What you need to know today in crypto and beyond May 26, 2021 Welcome to The Node. This week is Consensus, CoinDesk's biggest event of the year, featuring panels, workshops, keynote speakers, fireside chats, networking and more, all exploring the evolution of digital finance and blockchain technology. The Node will bring the best of Consensus to your inbox in special morning and evening editions from May 24-27. There's still time to register for Consensus here.
What happened at Consensus today The Roundup Scenes From the Battle Over Electronic Money There's no question that money is going digital, but the form that "digital cash" will take for the majority of global users is still largely up in the air. There are rapid advancements being made in central bank digital currency (CBDC) research and development, as well as fiat-pegged stablecoin and untethered cryptocurrency adoption. All signs point to a future where there will be myriad competing forms of money that people can use to transact and save in.

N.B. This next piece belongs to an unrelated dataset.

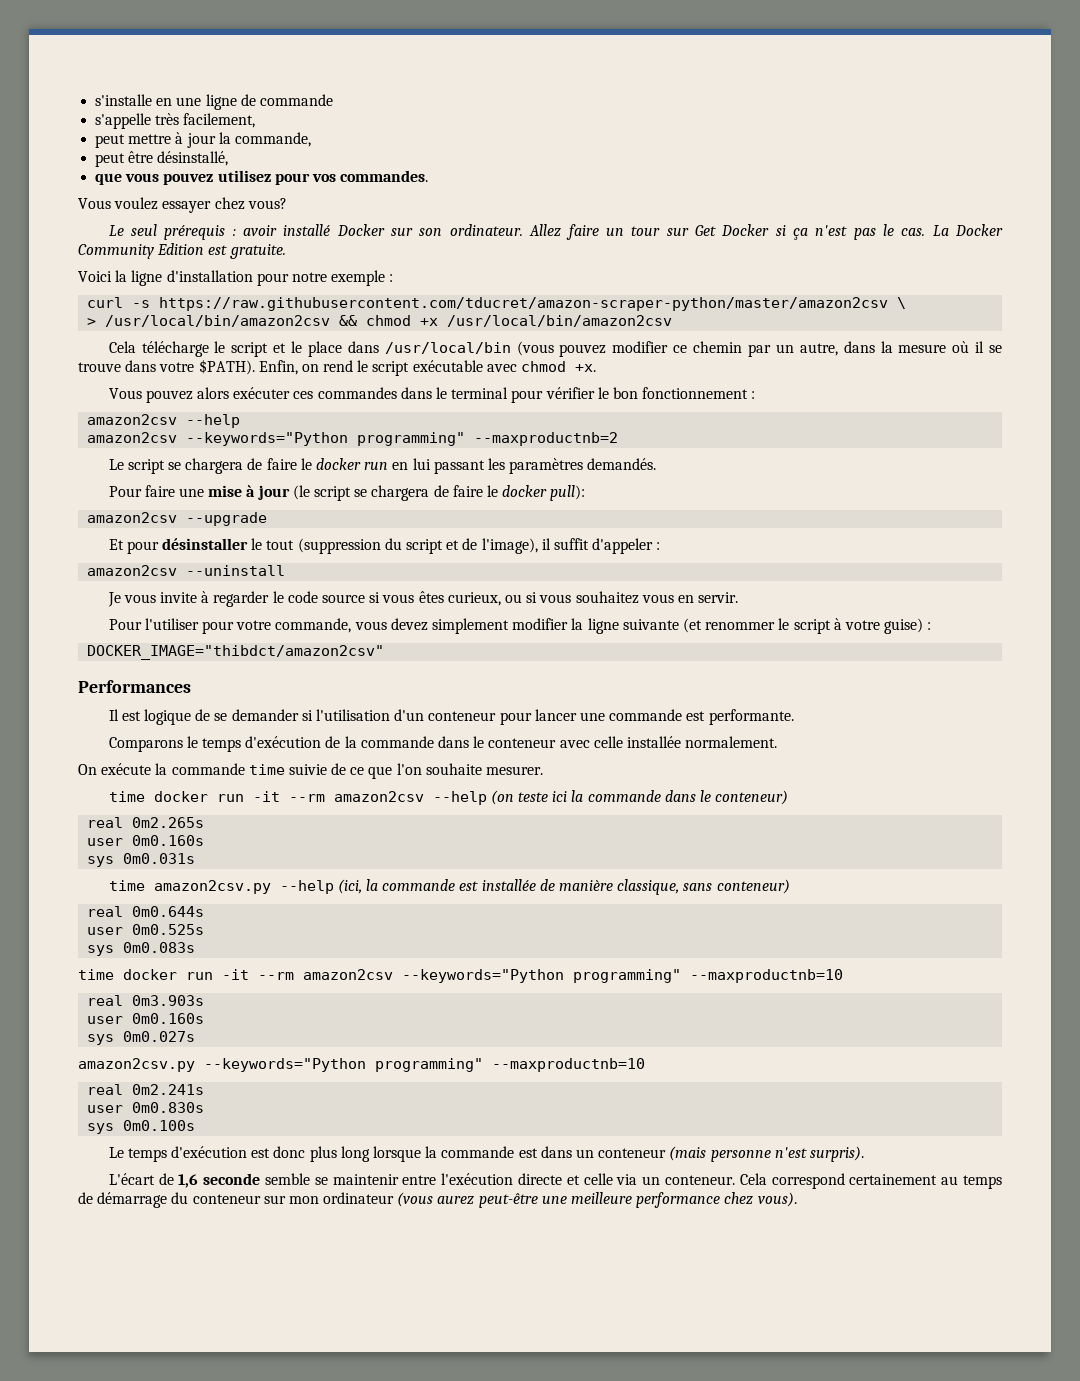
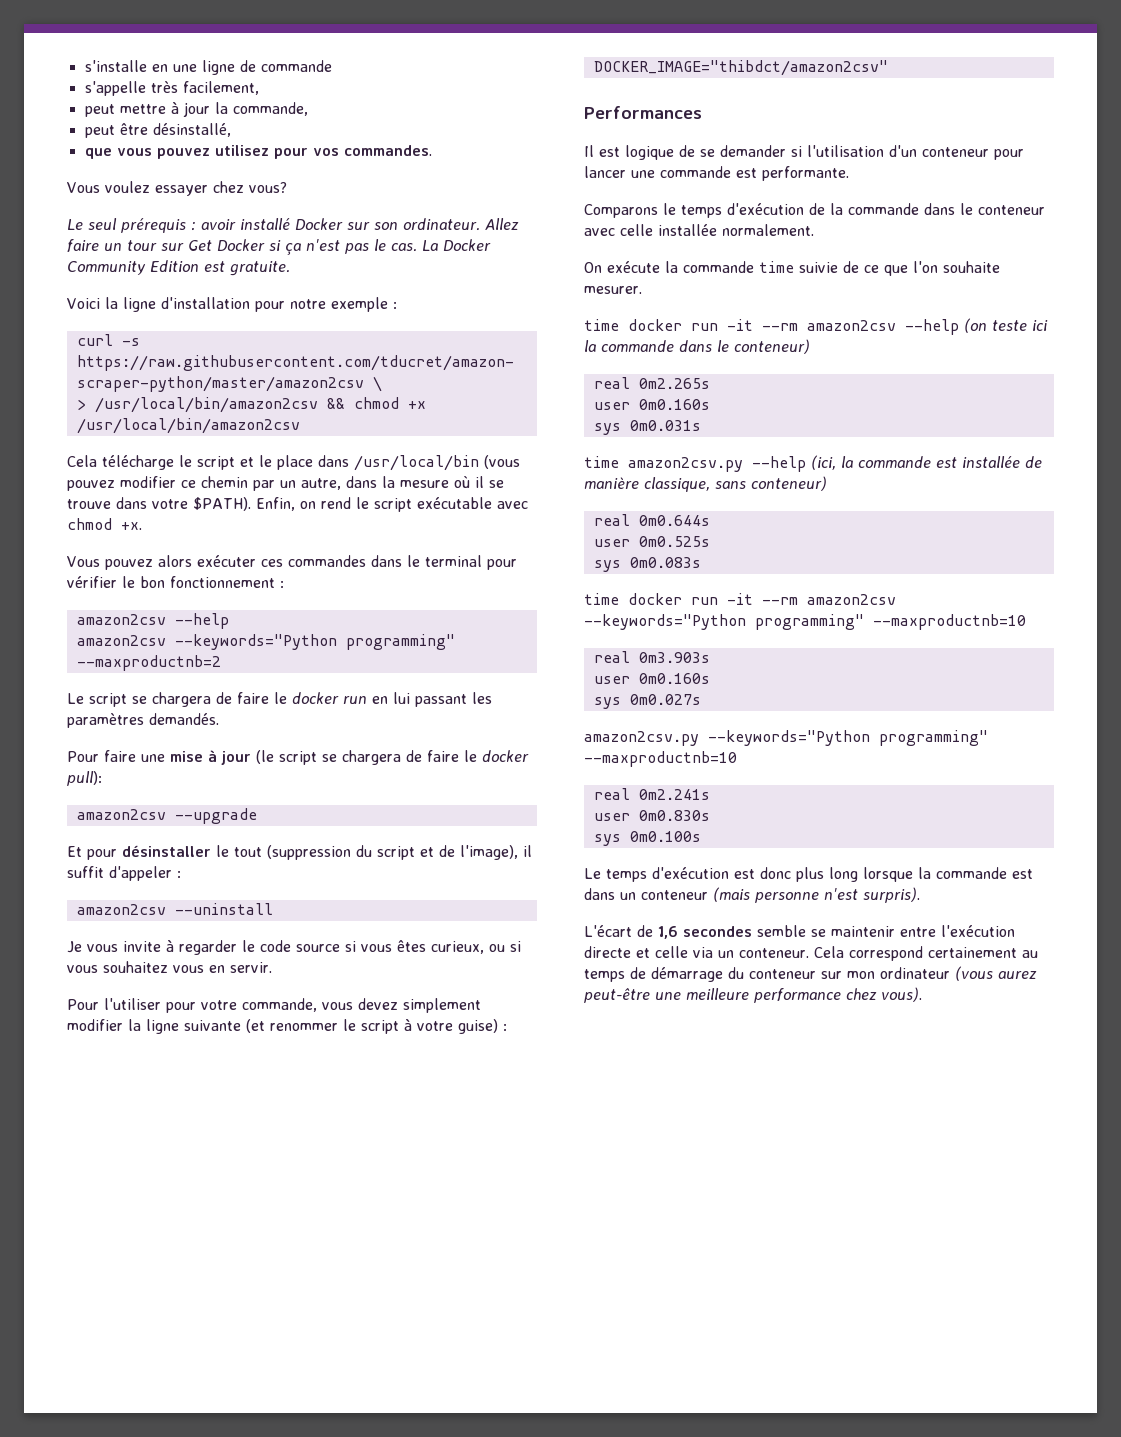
[203,1173,261,1185] seconde -> [683,926,752,937] secondes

Some of the world's foremost digital currency experts appeared today at Consensus to give their take on the future of money. They offered a glimpse at the current state of payments evolution, as well as the many blockers in place to bring about a "Hayekian moment."
According to the latest figures, nearly 80% of central banks are exploring CBDC use cases. Although major economies – like China, Japan, the E.U. and the U.S. – are in various stages of research and development, it could be said most of the energy is concentrated in emerging markets, frequently cut off from the global financial system. Perhaps in a sign of the times, this morning Bank of Mauritius Governor Harvesh Seegolam disclosed that the central bank is working to finalize details of a CBDCs pilot to launch by the end of the year. It would join Cambodia, Saudi Arabia and the United Arab Emirates, among others, in active research. Last year, the Bahamas made history as the first nation with a functioning digital fiat system (pegged to the U.S. dollar). Digital fiat could improve financial inclusion and "address gaps that the traditional monetary system is not able to fulfill," Governor Seegolam said today.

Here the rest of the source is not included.